(Records shown begins)

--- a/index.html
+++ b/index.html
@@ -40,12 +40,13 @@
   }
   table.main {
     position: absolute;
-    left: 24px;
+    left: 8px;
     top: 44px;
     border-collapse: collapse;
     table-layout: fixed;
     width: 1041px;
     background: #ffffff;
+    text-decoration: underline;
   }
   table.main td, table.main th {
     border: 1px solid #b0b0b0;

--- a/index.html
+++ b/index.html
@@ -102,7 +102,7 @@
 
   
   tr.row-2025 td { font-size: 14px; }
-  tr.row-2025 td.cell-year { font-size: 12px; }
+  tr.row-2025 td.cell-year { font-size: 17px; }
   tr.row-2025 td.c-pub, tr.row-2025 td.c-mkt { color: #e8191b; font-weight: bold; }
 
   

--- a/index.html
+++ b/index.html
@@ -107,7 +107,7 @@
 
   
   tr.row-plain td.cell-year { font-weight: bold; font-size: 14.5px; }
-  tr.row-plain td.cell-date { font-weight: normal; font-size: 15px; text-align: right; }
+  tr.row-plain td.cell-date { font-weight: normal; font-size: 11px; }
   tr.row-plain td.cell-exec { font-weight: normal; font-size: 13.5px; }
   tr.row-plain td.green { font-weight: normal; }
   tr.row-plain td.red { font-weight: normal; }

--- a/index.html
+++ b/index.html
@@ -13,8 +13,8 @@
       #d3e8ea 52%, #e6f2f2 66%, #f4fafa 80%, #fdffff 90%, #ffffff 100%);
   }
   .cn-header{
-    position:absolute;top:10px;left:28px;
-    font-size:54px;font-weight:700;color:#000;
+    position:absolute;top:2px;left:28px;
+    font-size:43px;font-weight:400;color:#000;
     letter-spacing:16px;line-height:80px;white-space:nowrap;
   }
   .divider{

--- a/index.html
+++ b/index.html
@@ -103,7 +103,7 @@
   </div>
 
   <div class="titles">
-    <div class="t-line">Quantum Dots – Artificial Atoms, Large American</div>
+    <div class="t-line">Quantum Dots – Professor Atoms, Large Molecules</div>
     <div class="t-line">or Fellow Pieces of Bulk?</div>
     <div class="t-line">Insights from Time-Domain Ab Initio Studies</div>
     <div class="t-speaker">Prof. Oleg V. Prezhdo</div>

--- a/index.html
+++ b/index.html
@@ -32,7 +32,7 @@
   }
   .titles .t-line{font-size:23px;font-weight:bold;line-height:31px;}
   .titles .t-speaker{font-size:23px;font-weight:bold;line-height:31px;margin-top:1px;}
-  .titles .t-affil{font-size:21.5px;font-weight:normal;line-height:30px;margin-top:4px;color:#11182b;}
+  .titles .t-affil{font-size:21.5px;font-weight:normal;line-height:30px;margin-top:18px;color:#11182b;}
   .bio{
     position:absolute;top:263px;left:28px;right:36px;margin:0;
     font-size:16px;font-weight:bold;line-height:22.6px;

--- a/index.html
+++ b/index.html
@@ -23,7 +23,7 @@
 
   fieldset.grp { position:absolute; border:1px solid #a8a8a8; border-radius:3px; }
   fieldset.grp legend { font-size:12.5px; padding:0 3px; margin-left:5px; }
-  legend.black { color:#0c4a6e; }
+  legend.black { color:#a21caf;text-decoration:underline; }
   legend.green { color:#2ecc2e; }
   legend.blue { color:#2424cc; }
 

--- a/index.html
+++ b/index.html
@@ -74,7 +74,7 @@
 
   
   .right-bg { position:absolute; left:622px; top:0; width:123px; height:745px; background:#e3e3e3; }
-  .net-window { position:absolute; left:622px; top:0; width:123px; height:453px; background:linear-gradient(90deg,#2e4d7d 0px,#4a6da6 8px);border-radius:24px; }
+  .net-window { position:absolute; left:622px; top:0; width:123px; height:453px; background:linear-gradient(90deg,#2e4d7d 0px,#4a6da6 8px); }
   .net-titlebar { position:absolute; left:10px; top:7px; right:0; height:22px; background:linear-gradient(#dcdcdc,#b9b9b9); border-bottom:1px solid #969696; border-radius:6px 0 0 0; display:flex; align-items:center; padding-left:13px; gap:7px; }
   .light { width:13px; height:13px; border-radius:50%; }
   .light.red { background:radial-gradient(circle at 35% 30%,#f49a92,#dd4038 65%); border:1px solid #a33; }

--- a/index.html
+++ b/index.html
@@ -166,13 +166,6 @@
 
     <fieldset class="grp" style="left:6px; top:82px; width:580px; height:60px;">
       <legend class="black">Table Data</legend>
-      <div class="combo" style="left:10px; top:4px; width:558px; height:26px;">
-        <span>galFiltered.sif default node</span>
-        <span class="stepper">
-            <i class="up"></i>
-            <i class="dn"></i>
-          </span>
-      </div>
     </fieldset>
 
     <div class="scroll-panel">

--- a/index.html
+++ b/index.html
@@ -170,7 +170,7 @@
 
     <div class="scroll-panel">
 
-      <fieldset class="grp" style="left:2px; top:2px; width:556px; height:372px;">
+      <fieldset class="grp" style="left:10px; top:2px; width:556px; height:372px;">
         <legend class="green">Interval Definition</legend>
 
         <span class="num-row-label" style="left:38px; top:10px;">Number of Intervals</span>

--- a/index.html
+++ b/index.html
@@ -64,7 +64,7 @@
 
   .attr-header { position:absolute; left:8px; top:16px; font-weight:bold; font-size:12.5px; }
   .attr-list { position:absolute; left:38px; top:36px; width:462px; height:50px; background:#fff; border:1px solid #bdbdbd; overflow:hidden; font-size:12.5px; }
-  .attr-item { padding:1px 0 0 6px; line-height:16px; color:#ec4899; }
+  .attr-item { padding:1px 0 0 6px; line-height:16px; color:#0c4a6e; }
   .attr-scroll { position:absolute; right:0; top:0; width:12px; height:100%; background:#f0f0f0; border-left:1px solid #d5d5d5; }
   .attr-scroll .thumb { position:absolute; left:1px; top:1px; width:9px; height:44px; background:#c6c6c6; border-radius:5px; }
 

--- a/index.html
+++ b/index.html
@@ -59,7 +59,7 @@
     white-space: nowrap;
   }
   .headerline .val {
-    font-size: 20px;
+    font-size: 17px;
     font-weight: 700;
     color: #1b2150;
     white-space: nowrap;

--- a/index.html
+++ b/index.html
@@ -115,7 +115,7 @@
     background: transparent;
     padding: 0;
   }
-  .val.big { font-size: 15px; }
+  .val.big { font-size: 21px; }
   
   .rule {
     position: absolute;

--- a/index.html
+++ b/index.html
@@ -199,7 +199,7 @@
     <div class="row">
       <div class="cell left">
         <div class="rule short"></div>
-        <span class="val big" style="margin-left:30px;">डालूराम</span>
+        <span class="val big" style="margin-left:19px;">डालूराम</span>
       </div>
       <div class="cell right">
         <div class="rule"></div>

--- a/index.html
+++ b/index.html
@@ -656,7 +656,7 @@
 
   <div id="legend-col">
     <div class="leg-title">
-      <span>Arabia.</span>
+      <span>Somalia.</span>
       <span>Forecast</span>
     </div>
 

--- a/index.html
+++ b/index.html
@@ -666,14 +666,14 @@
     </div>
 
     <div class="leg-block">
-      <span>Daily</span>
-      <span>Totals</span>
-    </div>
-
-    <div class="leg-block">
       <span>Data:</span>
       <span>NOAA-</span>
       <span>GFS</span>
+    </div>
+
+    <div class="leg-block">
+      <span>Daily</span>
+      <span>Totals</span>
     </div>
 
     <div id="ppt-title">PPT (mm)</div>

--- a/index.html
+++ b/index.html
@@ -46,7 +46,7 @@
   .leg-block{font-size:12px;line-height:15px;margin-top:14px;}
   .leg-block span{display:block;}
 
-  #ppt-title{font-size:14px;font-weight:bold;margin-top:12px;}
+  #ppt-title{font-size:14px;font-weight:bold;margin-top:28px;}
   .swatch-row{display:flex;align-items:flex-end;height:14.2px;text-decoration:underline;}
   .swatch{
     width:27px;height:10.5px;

(Records shown ends)

## Activity
Lines wanted from the listing above: the line with "width: 1041px;" up to and including the line with "bold; font-size: 14.5px;". Please write them out exactly, adding nothing else.

## Expected answer
     width: 1041px;
     background: #ffffff;
+    text-decoration: underline;
   }
   table.main td, table.main th {
     border: 1px solid #b0b0b0;

--- a/index.html
+++ b/index.html
@@ -102,7 +102,7 @@
 
   
   tr.row-2025 td { font-size: 14px; }
-  tr.row-2025 td.cell-year { font-size: 12px; }
+  tr.row-2025 td.cell-year { font-size: 17px; }
   tr.row-2025 td.c-pub, tr.row-2025 td.c-mkt { color: #e8191b; font-weight: bold; }
 
   

--- a/index.html
+++ b/index.html
@@ -107,7 +107,7 @@
 
   
   tr.row-plain td.cell-year { font-weight: bold; font-size: 14.5px; }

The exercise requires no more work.